■ **Exercise instructions**: Give again, word for word, each line of the data from the first through the one containing "[411,30,460,42] [45,51,331,67] one". Pictures stay out.

### Provided entries

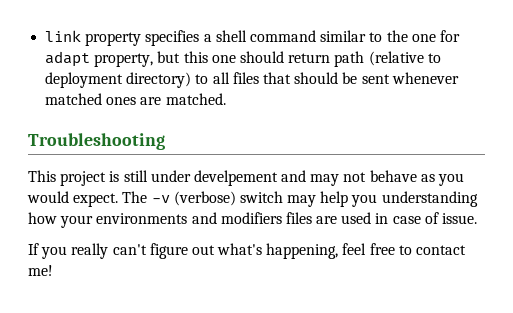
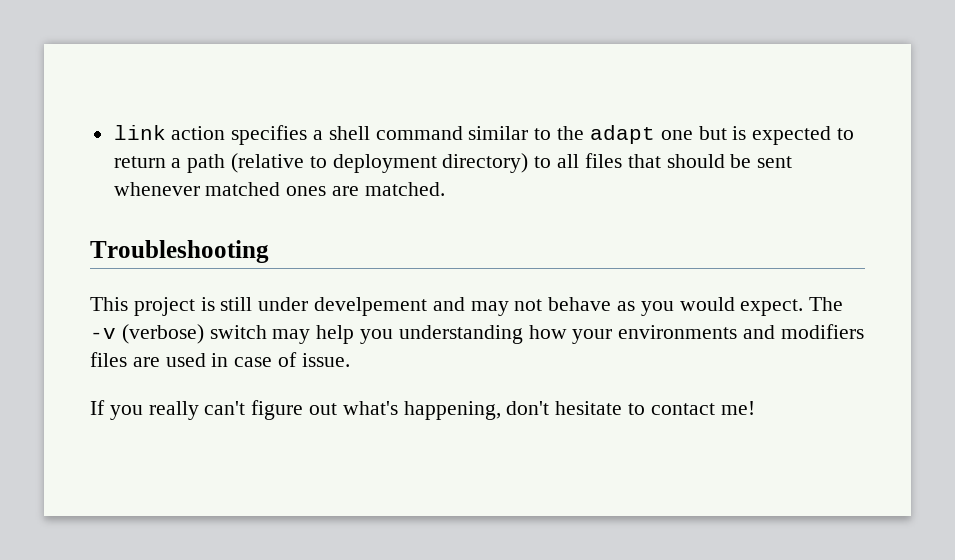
[85,32,142,46] property -> [171,126,226,140] action
[411,30,460,42] [45,51,331,67] one for adapt property, but this one should return -> [589,125,854,145] [113,156,182,168] adapt one but is expected to return a
[342,243,395,255] feel free -> [506,401,623,415] don't hesitate

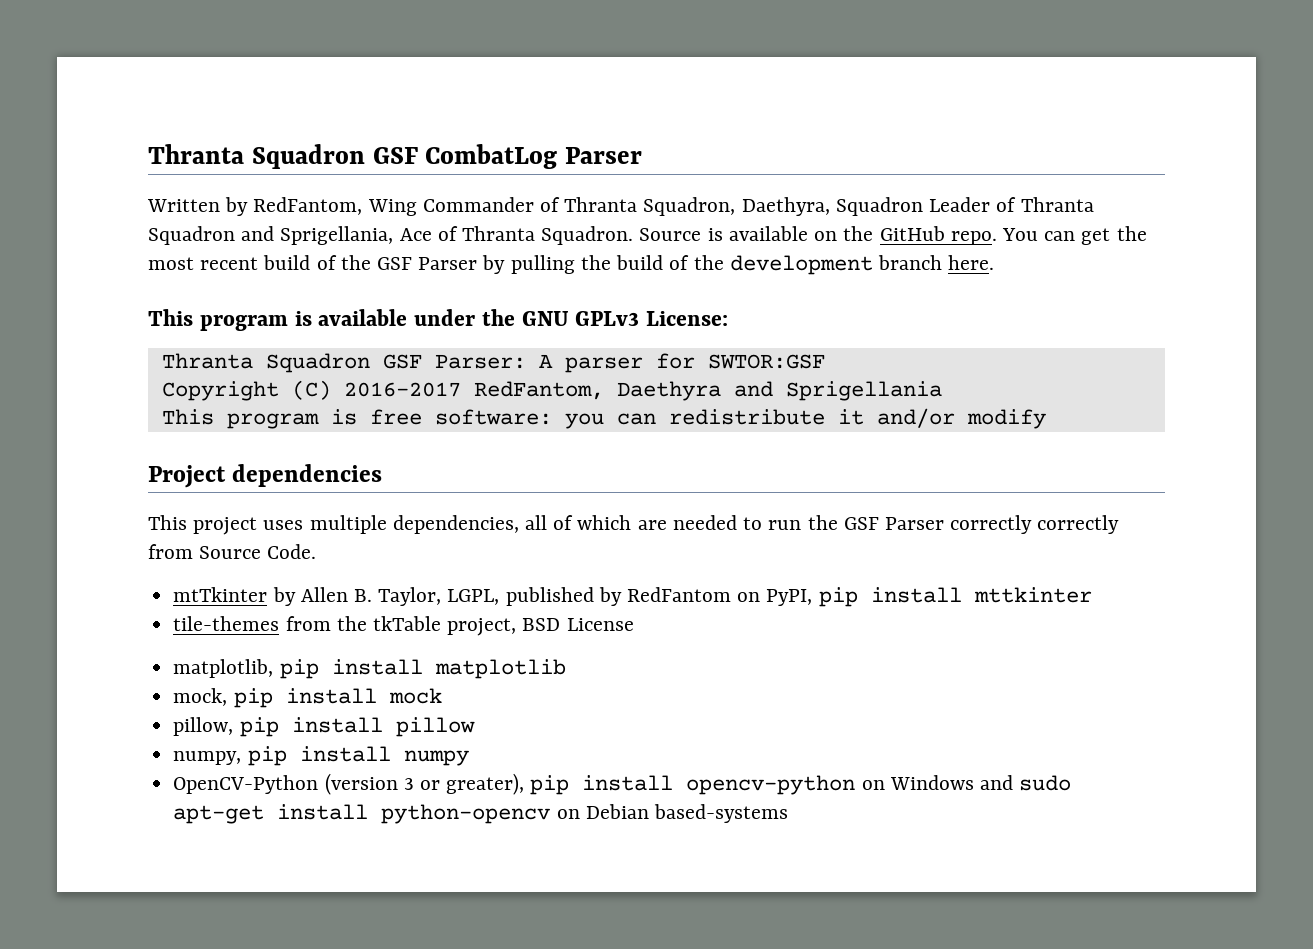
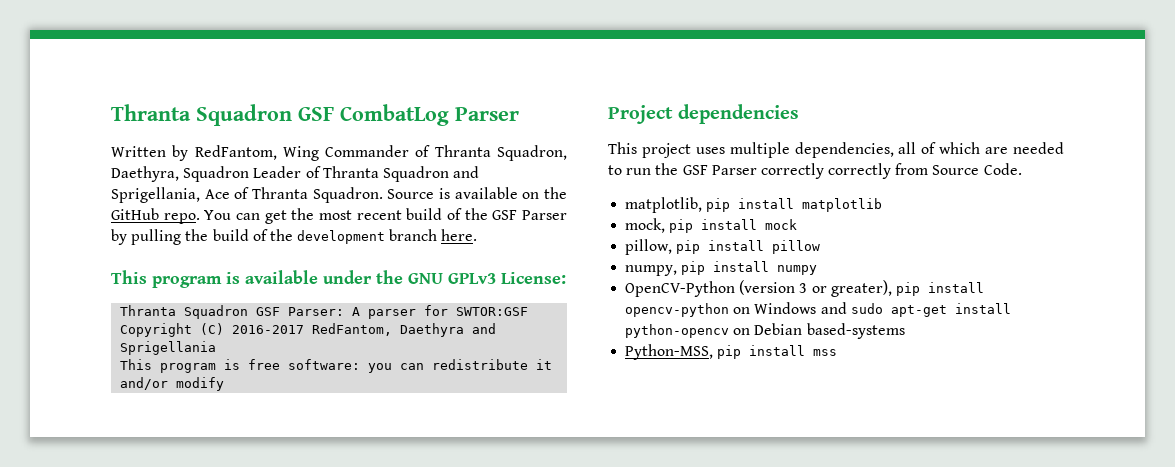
[173,587,1092,607] [173,616,634,636] // mtTkinter by Allen B. Taylor, LGPL, published by RedFantom on PyPI, pip install mttkinter // tile-themes from the tkTable project, BSD License -> (1022, 169) none
(788, 813) none -> [625,344,838,360] // Python-MSS, pip install mss

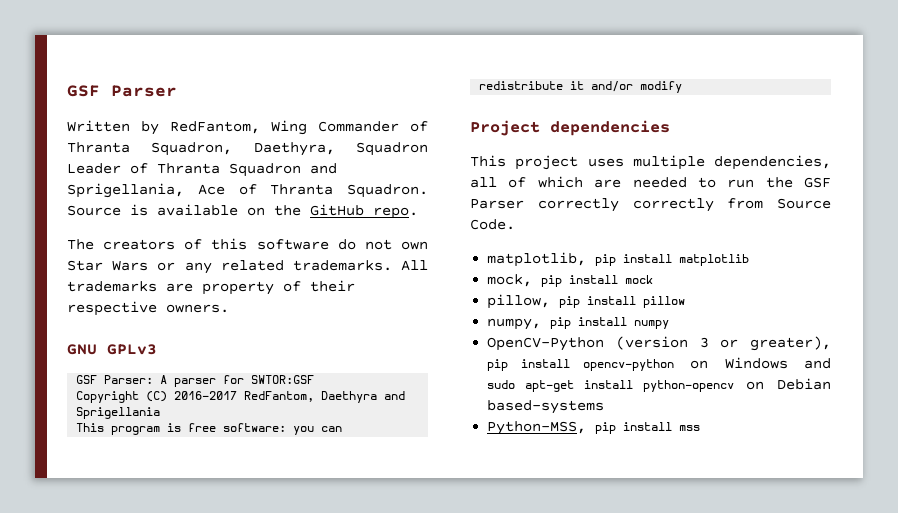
[111,104,449,126] Thranta Squadron GSF CombatLog -> [67,85,100,97] GSF
[204,208,567,224] [111,229,478,245] [111,270,403,288] You can get the most recent build of the GSF Parser by pulling the build of the development branch here. // This program is available under the -> [67,238,429,250] [67,260,428,274] [67,280,355,295] [67,301,229,316] // The creators of this software do not own Star Wars or any related trademarks. All trademarks are property of their respective owners. //
[501,272,566,284] [120,305,249,319] License: // Thranta Squadron -> (157, 349) //

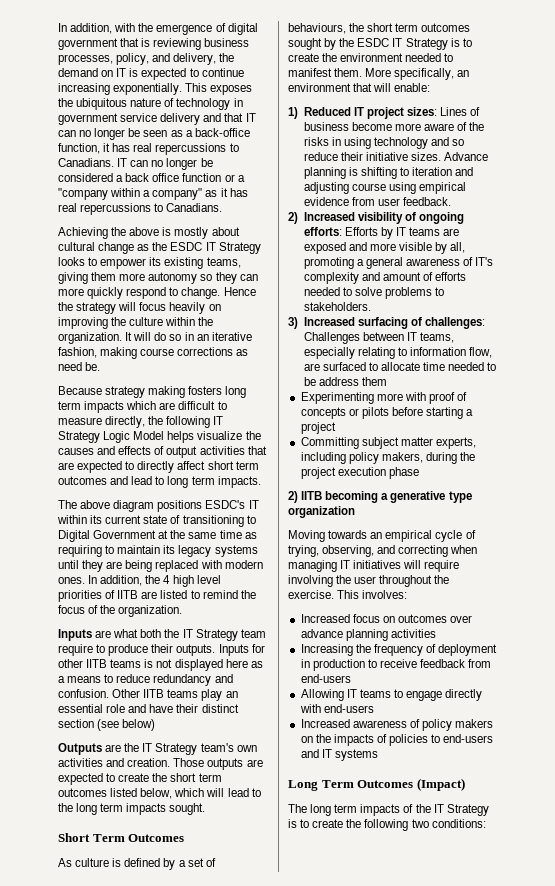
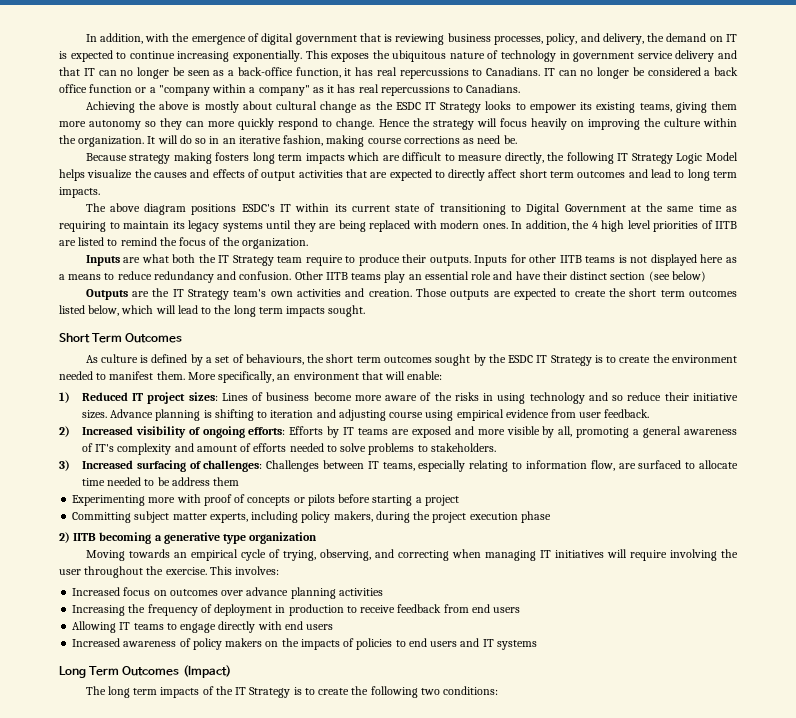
[300,674,351,683] end-users -> [471,604,521,613] end users
[323,704,374,713] end-users -> [284,621,334,630] end users
[443,734,494,743] end-users -> [408,638,458,647] end users

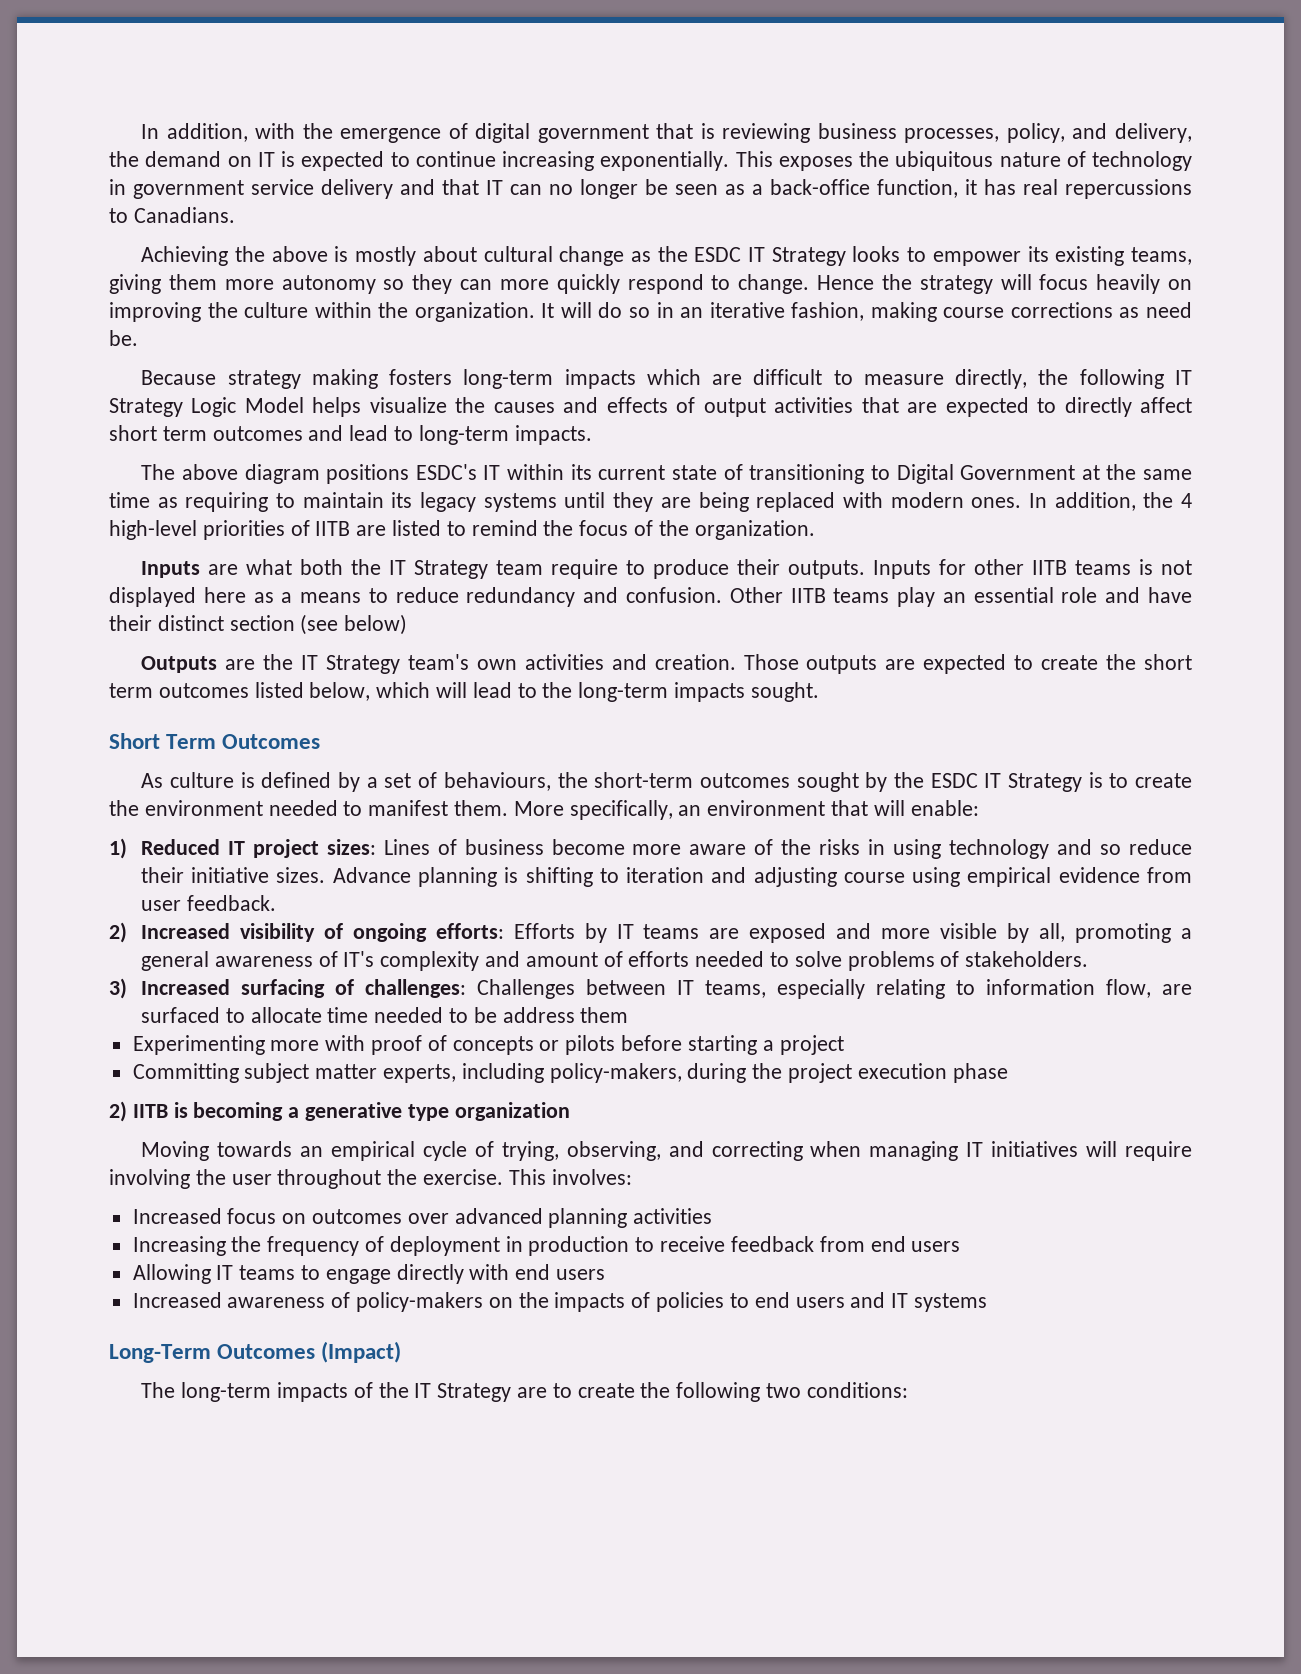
[543,67,738,79] [59,84,521,96] IT can no longer be considered a back office function or a "company within a company" as it has real repercussions to Canadians. -> (235, 215) none
[252,152,303,164] long term -> [463,369,554,389] long-term
[687,169,738,181] long term -> [418,425,509,445] long-term
[601,220,651,232] high level -> [109,520,197,540] high-level
[233,305,283,317] long term -> [578,682,669,702] long-term
[326,354,381,363] short term -> [594,772,694,788] short-term
[417,445,428,452] to -> [940,951,960,967] of
[301,511,373,523] policy makers, -> [549,1063,682,1083] policy-makers,
(97, 537) none -> [173,1102,188,1118] is
[246,587,289,596] advance -> [454,1208,543,1224] advanced
[192,638,263,650] policy makers -> [356,1292,484,1312] policy-makers
[59,666,120,678] Long Term -> [109,1344,211,1363] Long-Term
[107,686,158,698] long term -> [181,1382,272,1402] long-term
[293,687,302,695] is -> [516,1387,547,1398] are

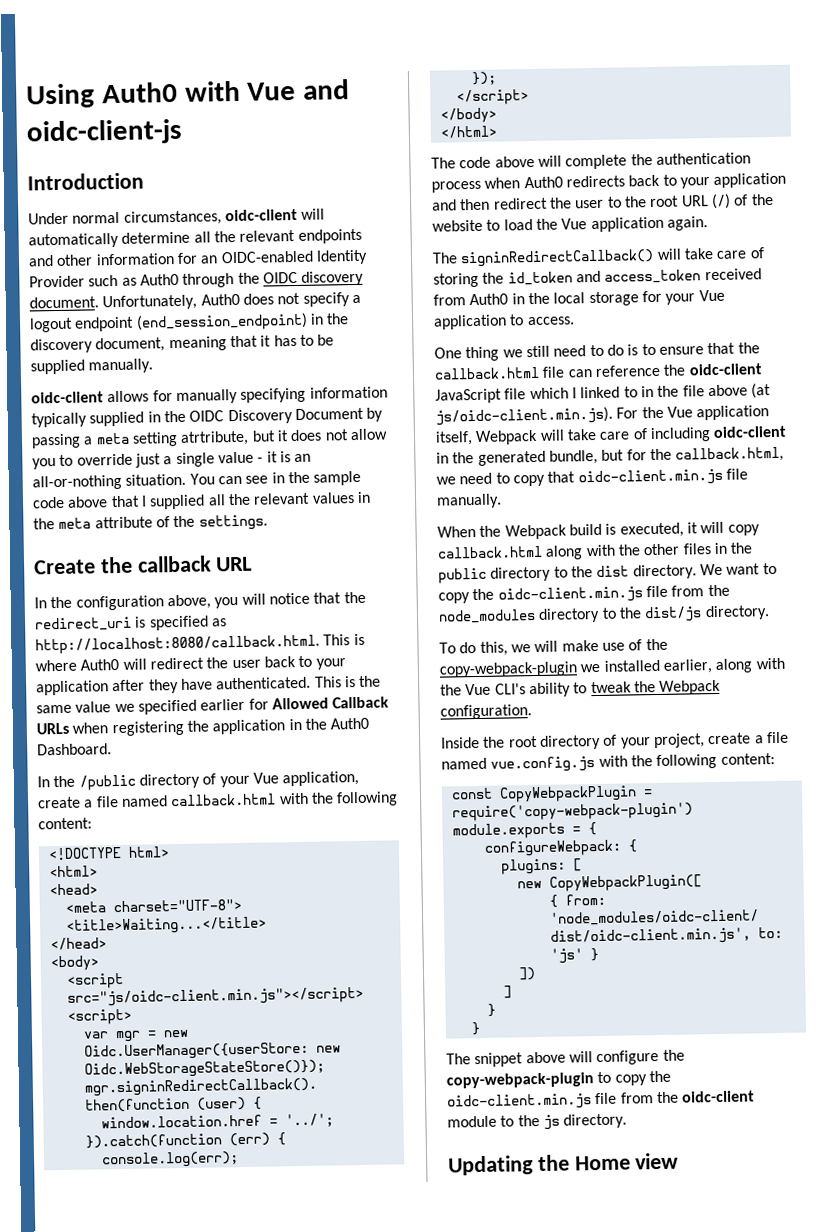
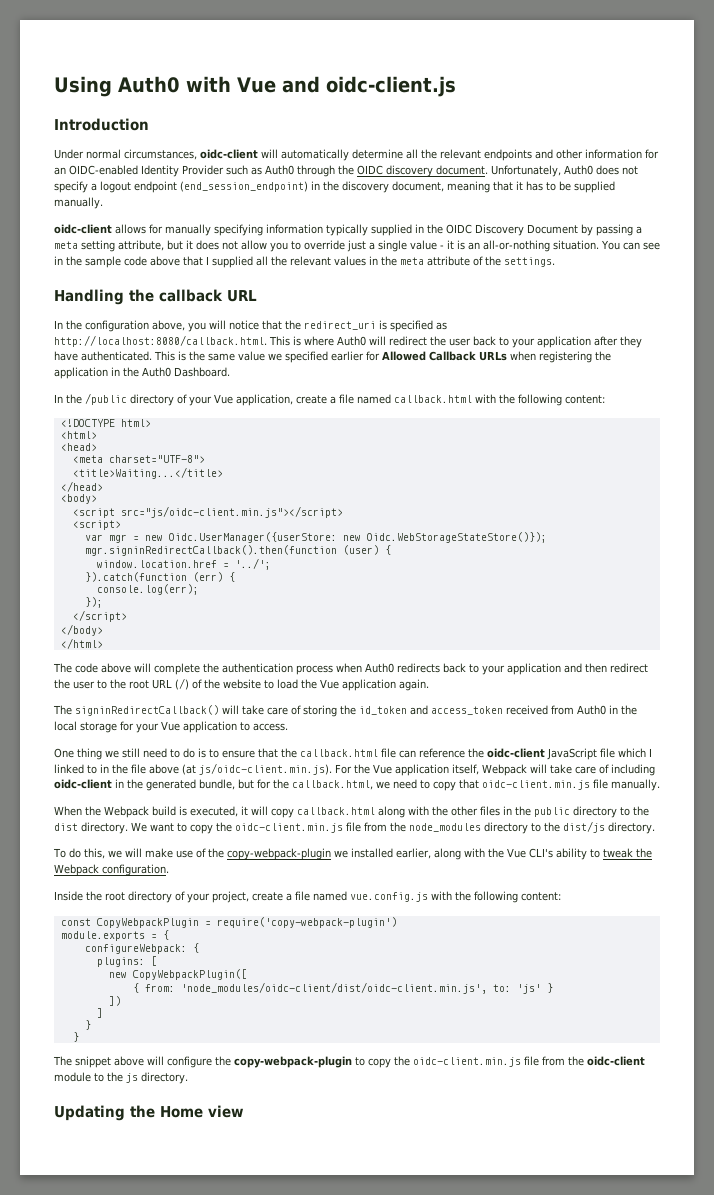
[26,118,183,146] oidc-client-js -> [325,76,456,97] oidc-client.js
[180,430,250,446] atrtribute, -> [118,240,164,251] attribute,
[34,559,96,575] Create -> [54,289,124,305] Handling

######

■ **Result of this task**:
[85,32,142,46] property -> [171,126,226,140] action
[411,30,460,42] [45,51,331,67] one for adapt property, but this one should return -> [589,125,854,145] [113,156,182,168] adapt one but is expected to return a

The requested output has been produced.